User:Darthxaher/Application2009

From Apertium
Jump to navigation Jump to search
Google Summer of Code Application 2009
Abu Zaher Md. Faridee
Department of Computer Science and Engineering
Bangladesh University of Engineering and Technology


1 Name

Abu Zaher Md. Faridee

2 Email Address

zaher14@gmail.com

3 Contact Information

IRC: darthxaher@irc.freenode.net

Cell Phone: +880 1714070147

4 Why is it you are interested in machine translation?

During my past years as a Computer Science undergrad student, I have come across a lot of interesting subjects like Automata Theory and Compiler. In my next semester I’ll be taking Pattern Recognition and Machine Learning courses. Machine Translation/Natural Language processing is one of the best applications where I would be able to hone my skill gained from these subjects. I’m also planning for my undergrad thesis next year on Machine Translation which could benefit a lot from this project.

5 Why is it you are interested in the Apertium Project?

I have been long time supporter of the open source movement in my country. Adopting to open source philosophy is crucial for a developing country like Bangladesh where cost of proprietary software is unbearable for the most people. Open source machine translation that is being offered by Apertium will have far reaching effect in the Bengali adoption and localization of open source softwares.

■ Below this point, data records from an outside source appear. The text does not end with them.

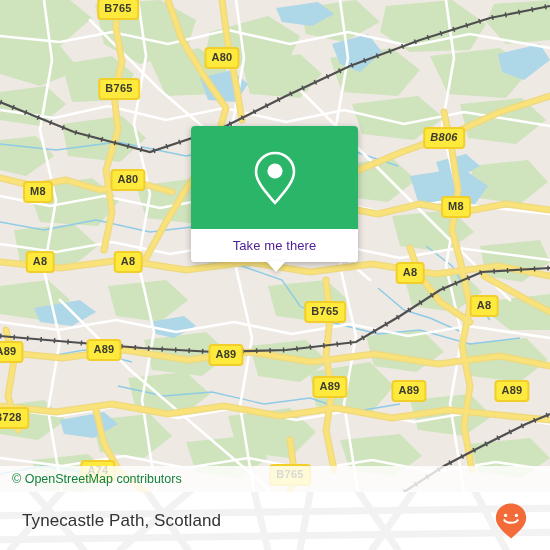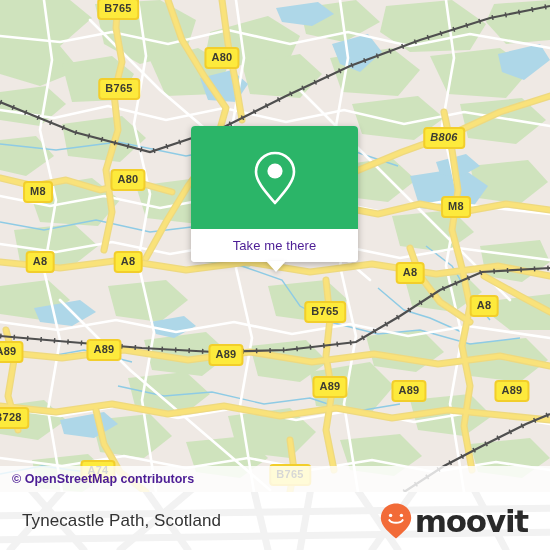--- a/index.html
+++ b/index.html
@@ -105,23 +105,22 @@
     width: 550px;
     height: 26px;
     background: rgba(255,255,255,0.80);
     display: flex;
     align-items: center;
     box-sizing: border-box;
     padding-left: 12px;
   }
   #attribution-text {
     font-size: 12.5px;
-    color: #4c1d95;
+    color: #15803d;
     font-family: "Liberation Sans", sans-serif;
-    font-weight: bold;
   }
 
   
   #footer {
     position: absolute;
     left: 0;
     top: 492px;
     width: 550px;
     height: 58px;
     background: #ffffff;
@@ -367,18 +366,17 @@
     </svg>
     <div id="footer-inner">
       <span id="footer-title">Tynecastle Path, Scotland</span>
       <span id="brand">
         <svg width="34" height="38" viewBox="0 0 34 38">
           <path d="M17 1.5 C8.4 1.5 1.8 8 1.8 16 C1.8 24.5 11 31 17 36.5 C23 31 32.2 24.5 32.2 16 C32.2 8 25.6 1.5 17 1.5 Z" fill="#f26b38"></path>
           <circle cx="11.6" cy="13.4" r="1.7" fill="#ffffff"></circle>
           <circle cx="22.4" cy="13.4" r="1.7" fill="#ffffff"></circle>
           <path d="M10.4 18.2 C12.6 21.6 21.4 21.6 23.6 18.2" fill="none" stroke="#ffffff" stroke-width="2.1" stroke-linecap="round"></path>
         </svg>
-        <span id="brand-wordmark">moovit</span>
       </span>
     </div>
   </div>
 
 </div>
 
 </body></html>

A few day’s spending with the Apertium community has made me realize that people here are both knowledgeable and helpful. I think that is another reason for me to be here.

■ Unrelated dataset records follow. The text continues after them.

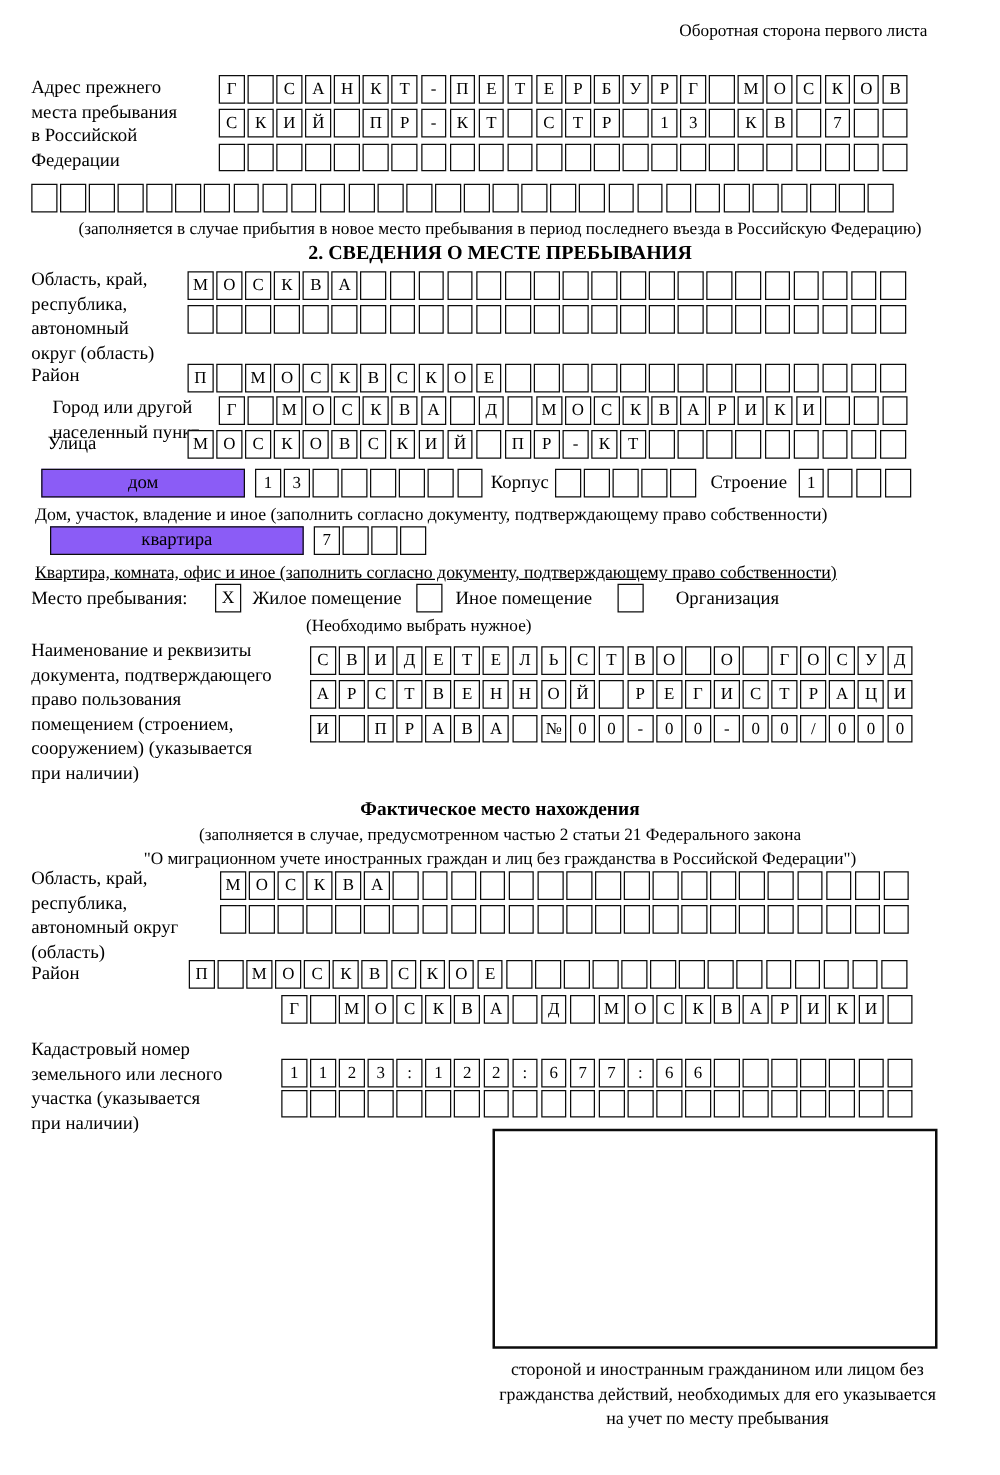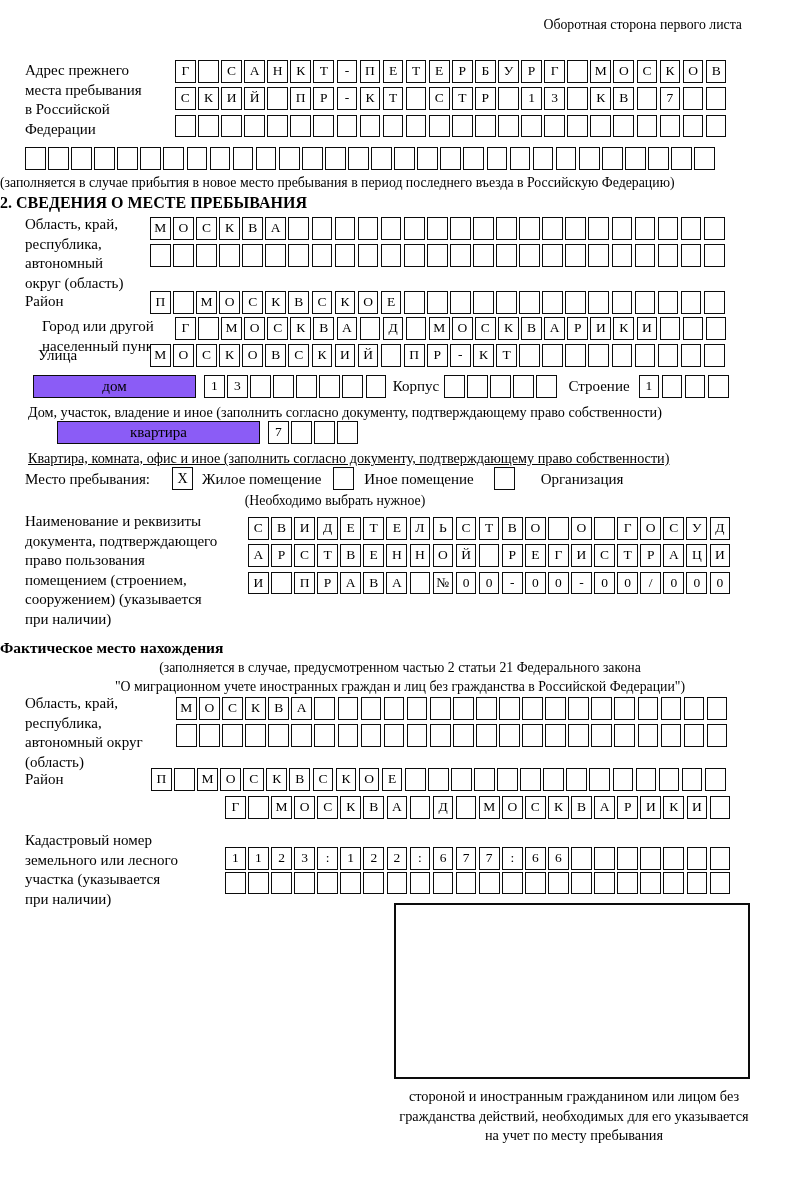--- a/index.html
+++ b/index.html
@@ -5,21 +5,21 @@
   html,body{margin:0;padding:0;background:#fff;}
   .page{
     position:relative;width:800px;height:1180px;background:#ffffff;color:#000;
     font-family:"Liberation Serif","DejaVu Serif",serif;overflow:hidden;
   }
   .abs{position:absolute;}
   .label{font-size:15px;line-height:19.5px;}
   .lbl1{font-size:15px;line-height:19.5px;}
   .note{font-size:13.8px;line-height:17px;}
   .note-lg{font-size:14.2px;line-height:17px;}
-  .center{left:0;width:800px;text-align:left;}
+  .center{left:0;width:800px;text-align:center;}
   .h2{font-weight:bold;font-size:16px;}
   .h3{font-weight:bold;font-size:15.5px;}
   .boxrow{white-space:nowrap;line-height:0;font-weight:normal;}
   .rowgap{margin-bottom:4.8px;}
   .rowgap-sm{margin-bottom:2px;}
   .cell{
     display:inline-block;width:18.7px;height:20.5px;border:1.5px solid #0c0c0c;
     margin-right:2.4px;text-align:center;font-size:13.5px;line-height:20.5px;
     vertical-align:top;background:#fff;
   }
@@ -83,21 +83,21 @@
   <div class="abs boxrow" style="left:175px;top:317px;"><span class="cell">Г</span><span class="cell"></span><span class="cell">М</span><span class="cell">О</span><span class="cell">С</span><span class="cell">К</span><span class="cell">В</span><span class="cell">А</span><span class="cell"></span><span class="cell">Д</span><span class="cell"></span><span class="cell">М</span><span class="cell">О</span><span class="cell">С</span><span class="cell">К</span><span class="cell">В</span><span class="cell">А</span><span class="cell">Р</span><span class="cell">И</span><span class="cell">К</span><span class="cell">И</span><span class="cell"></span><span class="cell"></span><span class="cell"></span></div>
 
   <div class="abs lbl1" style="left:25px;top:346px;margin-left:13px;">Улица</div>
   <div class="abs boxrow" style="left:150px;top:344px;"><span class="cell">М</span><span class="cell">О</span><span class="cell">С</span><span class="cell">К</span><span class="cell">О</span><span class="cell">В</span><span class="cell">С</span><span class="cell">К</span><span class="cell">И</span><span class="cell">Й</span><span class="cell"></span><span class="cell">П</span><span class="cell">Р</span><span class="cell">-</span><span class="cell">К</span><span class="cell">Т</span><span class="cell"></span><span class="cell"></span><span class="cell"></span><span class="cell"></span><span class="cell"></span><span class="cell"></span><span class="cell"></span><span class="cell"></span><span class="cell"></span></div>
 
   <div class="abs flowrow" style="left:33px;top:375px;">
     <span class="kindbox" style="width:161px;">дом</span><span class="boxrow" style="display:inline-block;margin-left:8px;"><span class="cell">1</span><span class="cell">3</span><span class="cell"></span><span class="cell"></span><span class="cell"></span><span class="cell"></span><span class="cell"></span><span class="cell"></span></span><span class="inl-label" style="margin-left:4px;">Корпус</span><span class="boxrow" style="display:inline-block;margin-left:5px;"><span class="cell"></span><span class="cell"></span><span class="cell"></span><span class="cell"></span><span class="cell"></span></span><span class="inl-label" style="margin-left:9px;">Строение</span><span class="boxrow" style="display:inline-block;margin-left:9px;"><span class="cell">1</span><span class="cell"></span><span class="cell"></span><span class="cell"></span></span>
   </div>
   <div class="abs note-lg" style="left:28px;top:404px;">Дом, участок, владение и иное (заполнить согласно документу, подтверждающему право собственности)</div>
 
-  <div class="abs flowrow" style="left:33px;top:421px;padding-left:24px;">
+  <div class="abs flowrow" style="left:16px;top:421px;padding-left:24px;">
     <span class="kindbox" style="width:201px;">квартира</span><span class="boxrow" style="display:inline-block;margin-left:8px;"><span class="cell">7</span><span class="cell"></span><span class="cell"></span><span class="cell"></span></span>
   </div>
   <div class="abs note-lg" style="left:28px;top:450px;text-decoration:underline;">Квартира, комната, офис и иное (заполнить согласно документу, подтверждающему право собственности)</div>
 
   <div class="abs stayrow" style="left:25px;top:467px;">
     <span class="stay-lbl">Место пребывания:</span><span class="cb" style="margin-left:22px;">X</span><span class="stay-lbl" style="margin-left:9px;">Жилое помещение</span><span class="cb" style="margin-left:12px;"></span><span class="stay-lbl" style="margin-left:10px;">Иное помещение</span><span class="cb" style="margin-left:20px;"></span><span class="stay-lbl" style="margin-left:26px;">Организация</span>
   </div>
   <div class="abs note" style="left:160px;top:492px;width:350px;text-align:center;">(Необходимо выбрать нужное)</div>
 
   <div class="abs label" style="left:25px;top:512px;width:220px;">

6 Which of the published tasks are you interested in? What do you plan to do?

I’m interested in Conversion of Anubadok which is essentially building a new English-Bengali language pair.

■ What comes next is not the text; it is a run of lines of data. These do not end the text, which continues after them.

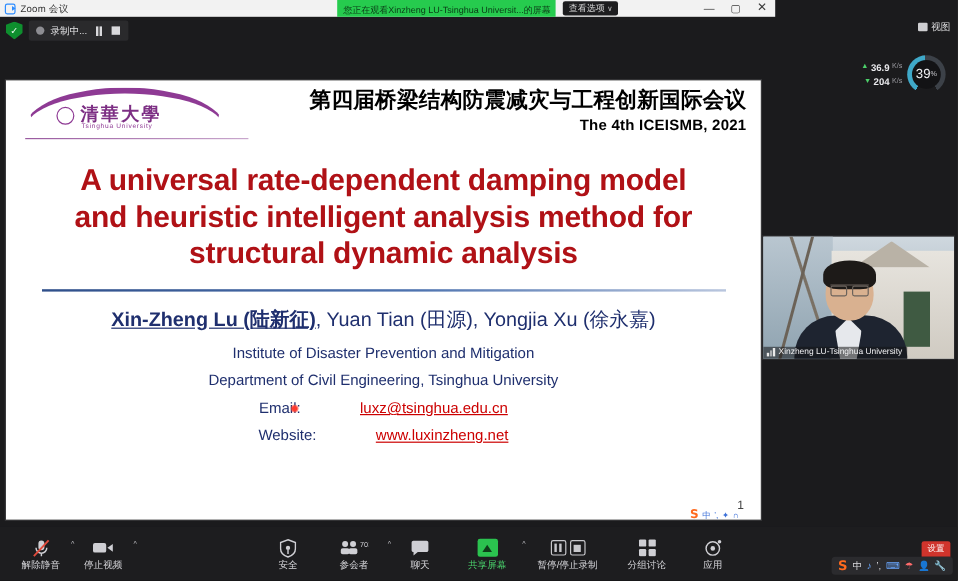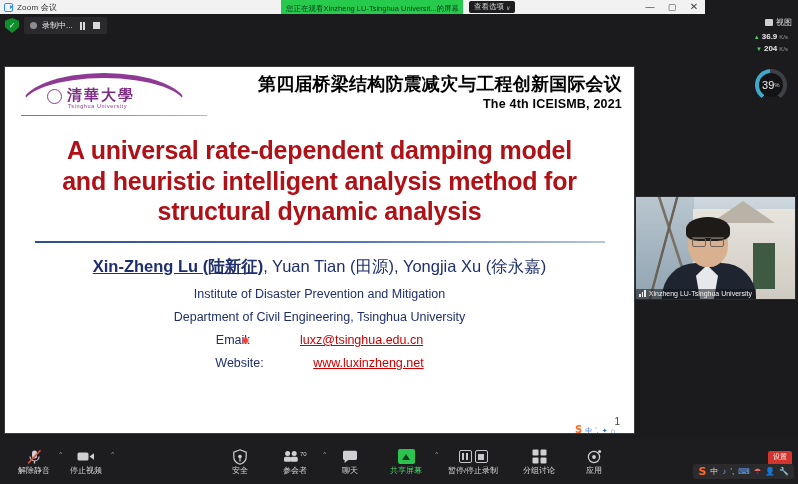--- a/index.html
+++ b/index.html
@@ -12,21 +12,21 @@
   #app {
     position: relative;
     width: 798px; height: 484px;
     background: #1b1b1d;
     overflow: hidden;
   }
 
   
   .titlebar {
     position: absolute; left: 0; top: 0;
-    width: 705px; height: 14px;
+    width: 646px; height: 14px;
     background: #f2f2f2;
     display: flex; align-items: center;
   }
   .tb-appicon {
     width: 9px; height: 9px; margin-left: 4px; margin-right: 4px;
     border: 1.4px solid #2d8cff; border-radius: 2px;
     position: relative; flex: 0 0 auto;
   }
   .tb-appicon:after {
     content: ""; position: absolute; right: -1px; top: 1.5px;
@@ -91,22 +91,22 @@
   
   .view-btn {
     position: absolute; right: 6px; top: 17px;
     display: flex; align-items: center; gap: 3px;
     font-size: 8px; color: #dcdcde;
   }
   .view-btn .sq {
     width: 8px; height: 7px; background: #cfcfd2; border-radius: 1px;
   }
   .net-widget {
-    position: absolute; right: 10px; top: 32px;
-    display: flex; align-items: center; gap: 16px; flex-direction: column;
+    position: absolute; right: 10px; top: 46px;
+    display: flex; align-items: center; gap: 4px;
   }
   .net-rates { display: flex; flex-direction: column; gap: 3px; align-items: flex-end; }
   .net-row { display: flex; align-items: center; gap: 2px; }
   .net-arrow { font-size: 6px; color: #4cd06a; line-height: 1; }
   .net-num { font-size: 8px; color: #e9e9ec; font-weight: bold; }
   .net-unit { font-size: 6px; color: #9a9aa0; }
   .gauge {
     position: relative; width: 32px; height: 32px; border-radius: 50%;
     background: conic-gradient(from 215deg, #3fa9c9 0deg 140deg, #3c4148 140deg 290deg, transparent 290deg 360deg);
     display: flex; align-items: center; justify-content: center;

Anubadok is an experimental English-to-Bengali machine translation system developed by G M Hossain. While its working fairly, a lot of works need to be done. My idea is to port the existing Anubadok system to the framework of Apertium. I plan to implement a Bengali morphological generator. The tagging system also needs to be standardized and then a new transfer system can be written. I think Apertium’s flexible framework will allow me to implement a language pair as good as Anubadok. Further enhancement could then be carried out after GSoC to make it a full fledged system.

It should be noted that only translation from English to Bengali is the focus of this Project. Bengali to English is out of the scope right now.

7 Why should Google and Apertium Sponsor it?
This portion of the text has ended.